Com previsão de R$ 2 trilhões de investimentos em tecnologia até 2029, data centers se tornam necessidade para uma economia cada vez mais digital

Por Redação

em 10 de Julho de 2026

Segundo o Relatório Setorial 2025 da Brasscom, associação que reúne empresas do setor de tecnologia da informação e comunicação (TIC), o Brasil deve receber R$ 2 trilhões em investimentos em tecnologias digitais entre 2026 e 2029. Os maiores volumes previstos estão em computação em nuvem, com R$ 765,6 bilhões, e inteligência artificial, com R$ 736,6 bilhões.
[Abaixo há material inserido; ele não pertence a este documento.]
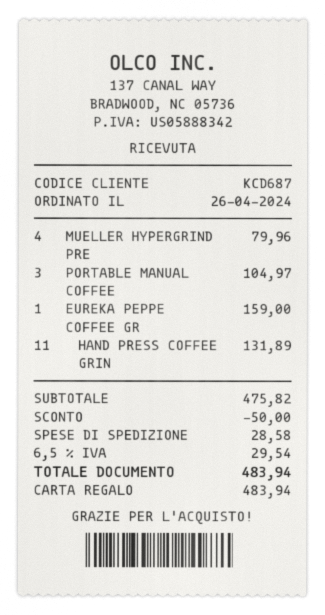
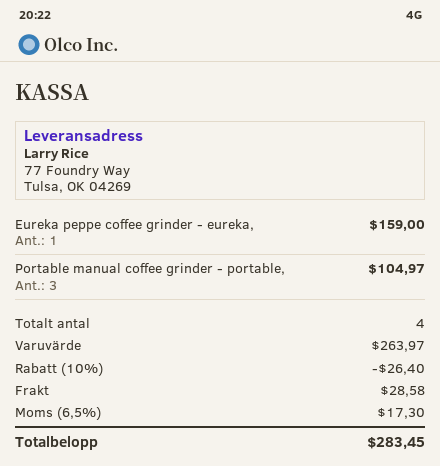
MUELLER HYPERGRIND PRE: 4 for 79.96 -> none
HAND PRESS COFFEE GRIN: 11 for 131.89 -> none
subtotal: 475.82 -> 263.97
discount: 50.00 -> 26.40
tax: 6.5% = 29.54 -> 6.5% = 17.30
total: 483.94 -> 283.45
Essas tecnologias estão estritamente ligadas à capacidade de infraestrutura de data centers, movimento que tem aberto uma oportunidade imobiliária no País.

Para Renato Monteiro, CEO da Sort Investimentos, empresa especializada em mercado imobiliário e na construção de galpões voltados a esse segmento, os operadores globais veem o País como mercado prioritário pela combinação entre demanda crescente, oferta de energia renovável e políticas públicas de incentivo. “O data center é a tradução física da economia digital. São estruturas que exigem terrenos maiores, energia em alta capacidade, sistemas de refrigeração, segurança, redundância elétrica, conectividade por fibra óptica e licenciamento adequado. Por isso, não é qualquer área que pode receber esse tipo de operação”, afirma Monteiro.

O Brasil já ocupa posição de liderança na infraestrutura digital da América Latina, com cerca da metade da capacidade instalada de data centers em operação na região, segundo relatório da JLL, consultoria global especializada em mercado imobiliário, investimentos e gestão de imóveis corporativos.

Concentração imobiliária de data centers ainda é grande

O especialista diz que a maior concentração ainda ocorre em polos estratégicos como Barueri (SP), Campinas (SP) e Fortaleza (CE), regiões que se destacam pela proximidade com grandes empresas, mercado consumidor, redes de telecomunicações, infraestrutura elétrica e conexão internacional. No caso da capital cearense, o avanço é impulsionado pela posição do Ceará como terceiro estado do Brasil com mais estruturas de cabos submarinos, concentrando a ancoragem de 17 cabos.

Mas, conforme cresce a demanda por armazenamento de dados, computação em nuvem e inteligência artificial, outras regiões também começam a ganhar relevância, incluindo o Sul do país. A expectativa é de que haja um crescimento consistente nos próximos anos.

“À medida que empresas, governos e consumidores passam a depender mais de inteligência artificial, nuvem e serviços digitais, aumenta também a necessidade de estruturas físicas capazes de processar, armazenar e proteger esses dados. Para o mercado imobiliário, isso representa uma nova frente de desenvolvimento e investimento”, completa.